What is needed: Go through the following data and transcribe exactly the stretch of lines from the one holding "- - the ImsSessiondata" to the one holding "- the ImsSession data", both included.

Version comparison data:
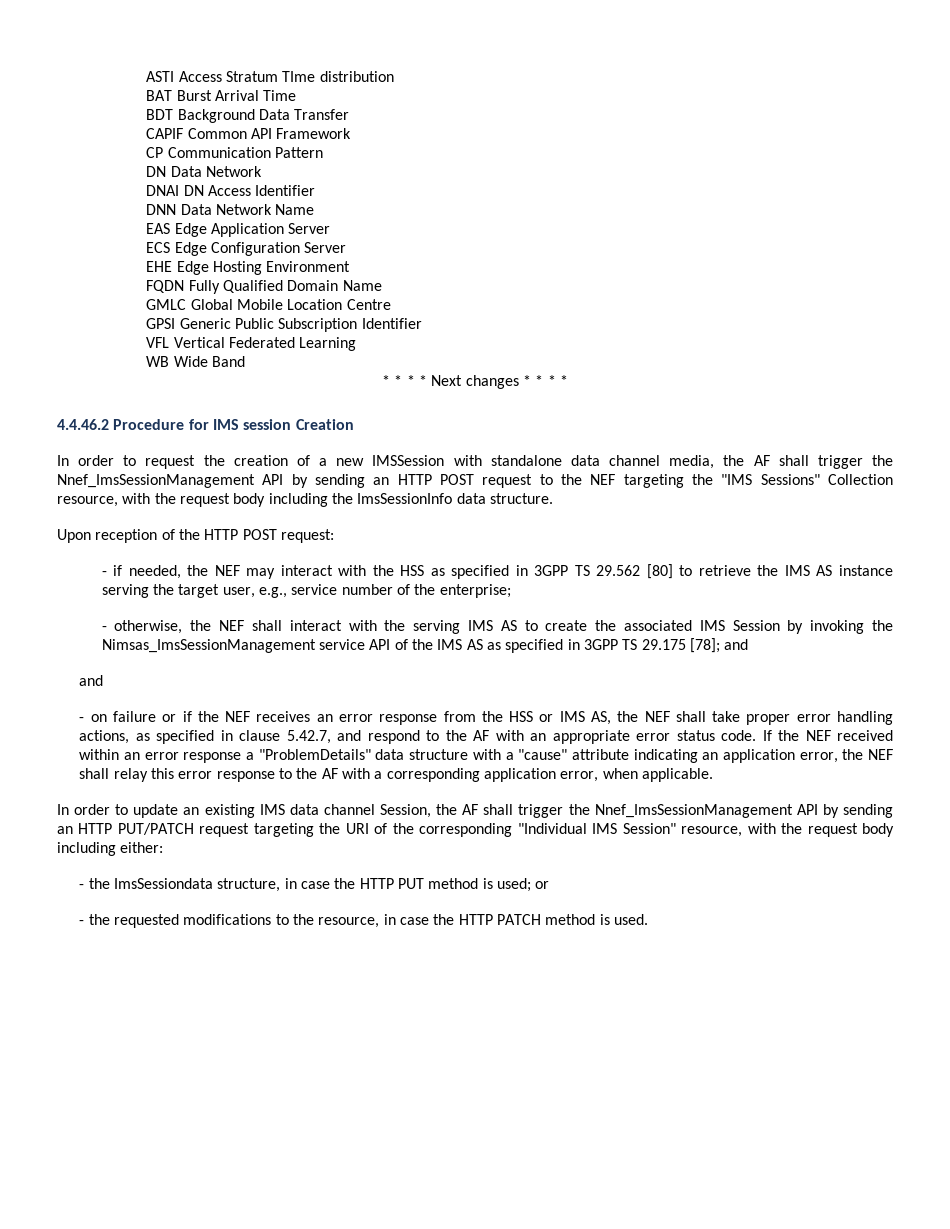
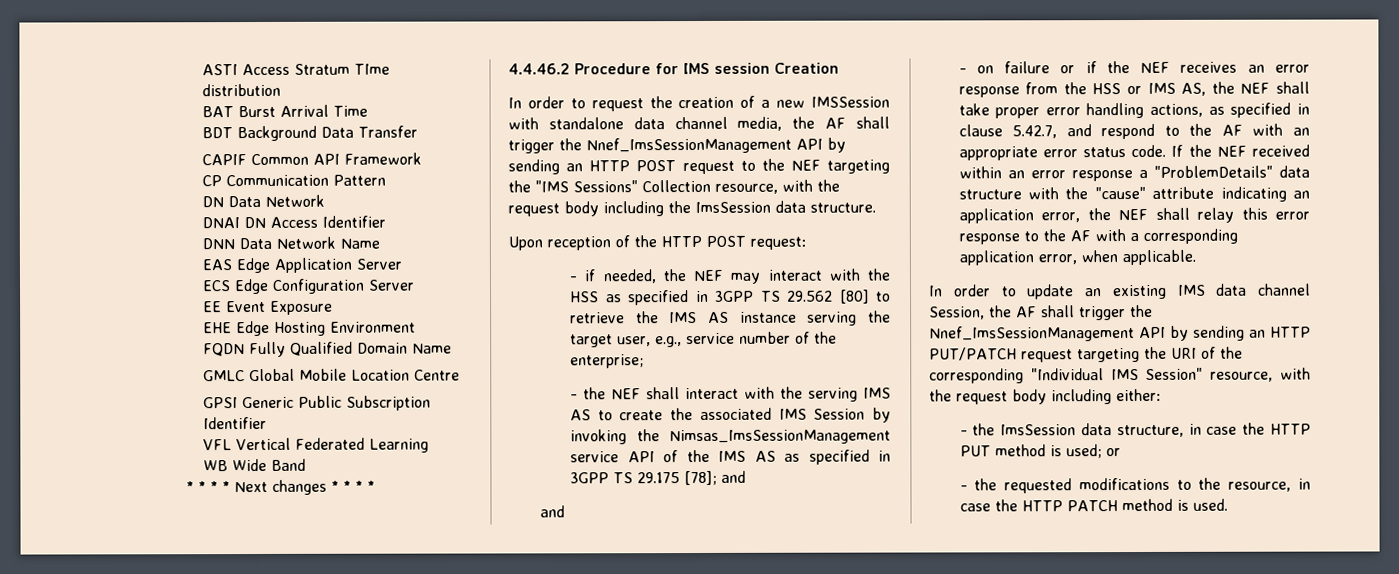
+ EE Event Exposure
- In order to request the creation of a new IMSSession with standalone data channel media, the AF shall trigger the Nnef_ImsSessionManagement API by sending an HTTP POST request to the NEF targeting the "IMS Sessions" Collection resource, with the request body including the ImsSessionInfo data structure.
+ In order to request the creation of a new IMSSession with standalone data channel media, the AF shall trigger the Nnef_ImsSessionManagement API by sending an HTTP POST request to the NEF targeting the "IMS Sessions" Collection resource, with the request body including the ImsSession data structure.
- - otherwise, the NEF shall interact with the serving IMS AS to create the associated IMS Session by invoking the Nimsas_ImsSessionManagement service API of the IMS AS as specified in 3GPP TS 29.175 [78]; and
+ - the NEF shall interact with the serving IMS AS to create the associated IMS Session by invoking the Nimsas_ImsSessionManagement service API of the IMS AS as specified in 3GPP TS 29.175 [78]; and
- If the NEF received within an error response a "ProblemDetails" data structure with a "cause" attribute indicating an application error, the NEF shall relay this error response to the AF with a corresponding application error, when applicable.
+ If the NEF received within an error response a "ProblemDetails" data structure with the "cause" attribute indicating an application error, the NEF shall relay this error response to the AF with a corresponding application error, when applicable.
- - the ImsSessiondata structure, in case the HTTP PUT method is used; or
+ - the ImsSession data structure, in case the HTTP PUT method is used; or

--

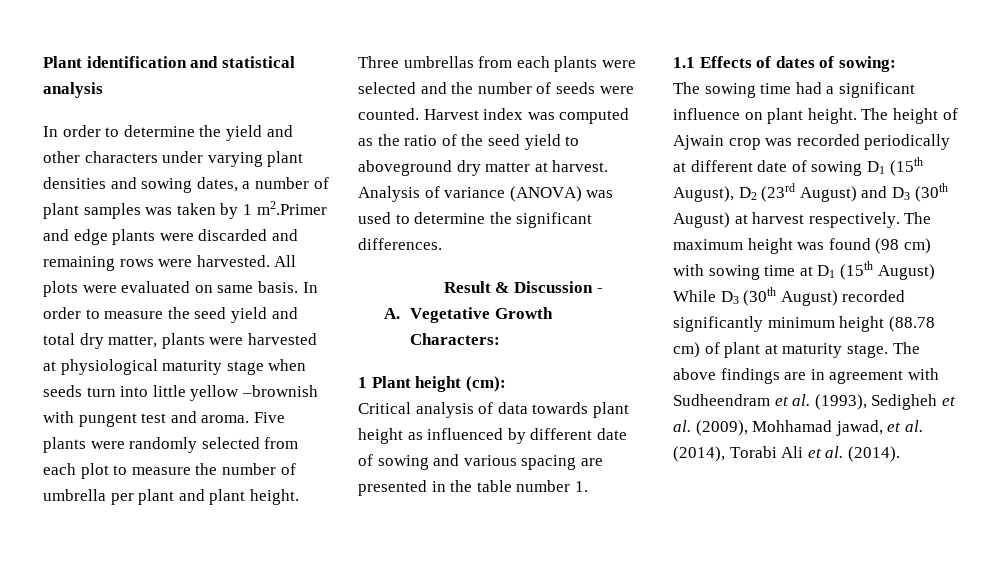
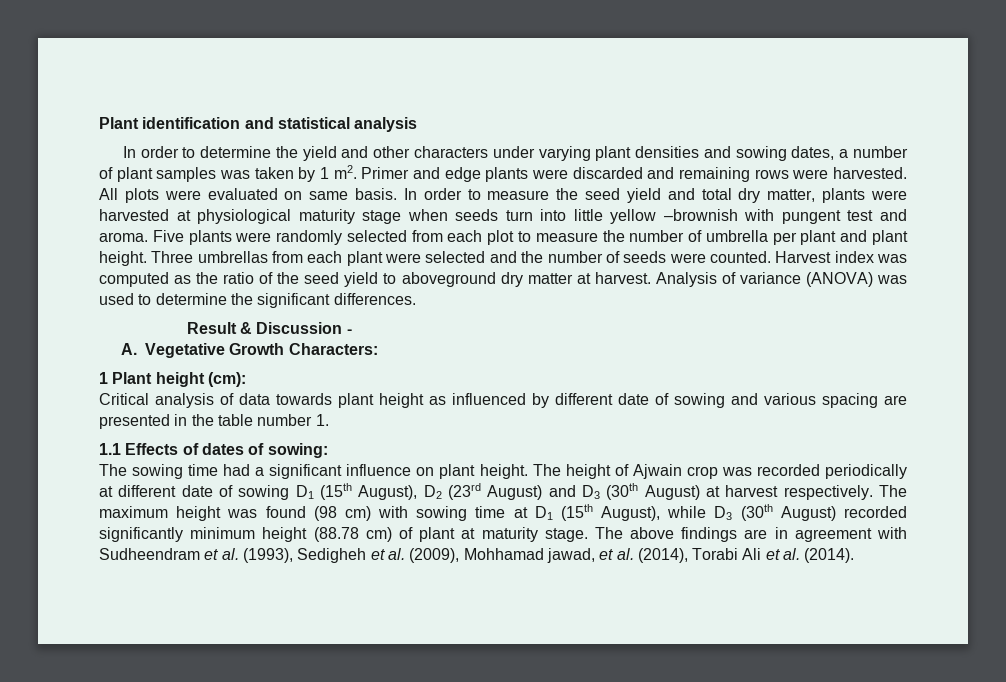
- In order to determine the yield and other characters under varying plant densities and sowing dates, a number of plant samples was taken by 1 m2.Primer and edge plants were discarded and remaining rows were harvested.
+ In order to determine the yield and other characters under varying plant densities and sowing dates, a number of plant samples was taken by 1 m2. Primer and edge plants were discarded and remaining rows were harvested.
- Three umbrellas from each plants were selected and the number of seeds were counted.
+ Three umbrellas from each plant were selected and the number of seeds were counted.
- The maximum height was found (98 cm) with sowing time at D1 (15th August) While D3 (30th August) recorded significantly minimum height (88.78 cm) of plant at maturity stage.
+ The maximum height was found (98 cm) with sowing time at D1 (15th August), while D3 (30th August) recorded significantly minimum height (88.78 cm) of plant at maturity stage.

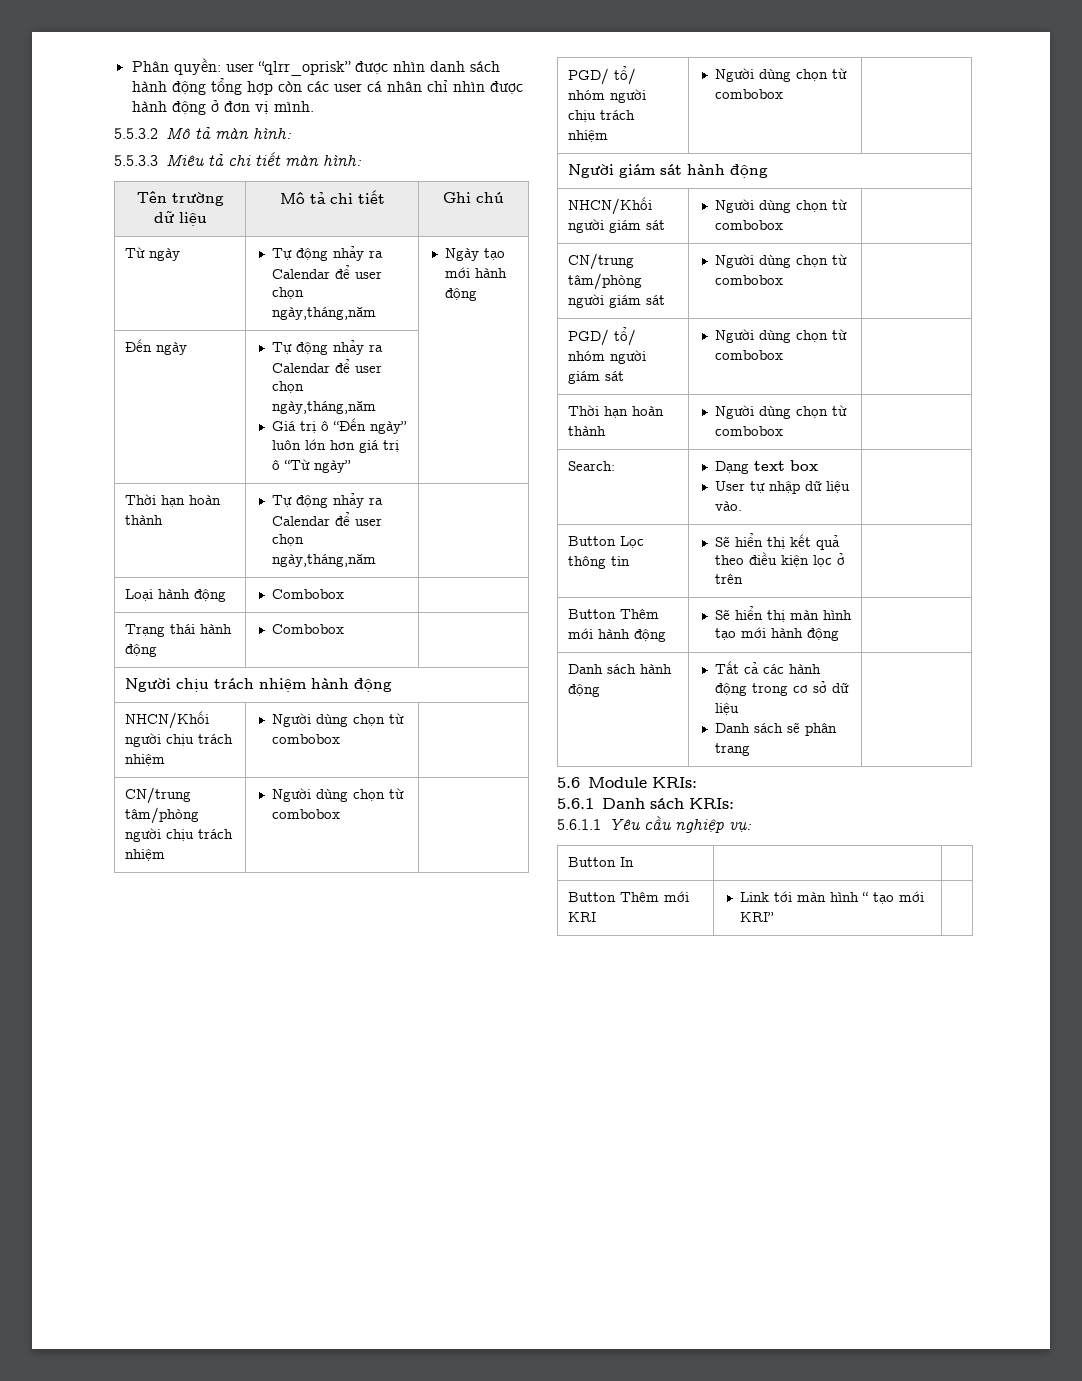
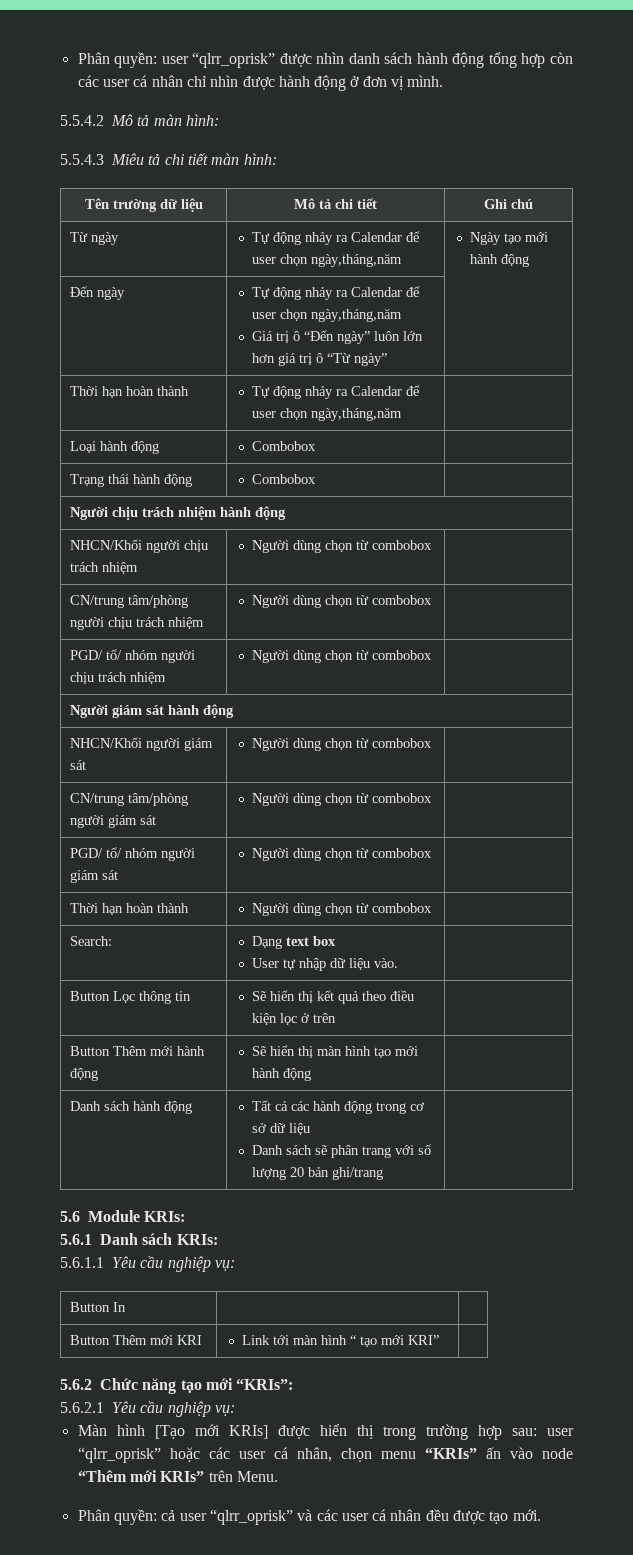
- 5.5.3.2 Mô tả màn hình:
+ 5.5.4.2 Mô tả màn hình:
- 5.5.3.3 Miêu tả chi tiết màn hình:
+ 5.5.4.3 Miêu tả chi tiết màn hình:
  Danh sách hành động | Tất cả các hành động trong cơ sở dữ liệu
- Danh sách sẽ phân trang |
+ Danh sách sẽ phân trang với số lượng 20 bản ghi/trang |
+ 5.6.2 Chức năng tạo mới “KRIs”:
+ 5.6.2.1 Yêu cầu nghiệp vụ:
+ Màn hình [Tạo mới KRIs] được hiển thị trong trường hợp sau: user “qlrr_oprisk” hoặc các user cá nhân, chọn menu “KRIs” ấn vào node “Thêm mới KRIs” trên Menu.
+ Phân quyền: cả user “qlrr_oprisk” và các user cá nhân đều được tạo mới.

Exercise result:
- - the ImsSessiondata structure, in case the HTTP PUT method is used; or
+ - the ImsSession data structure, in case the HTTP PUT method is used; or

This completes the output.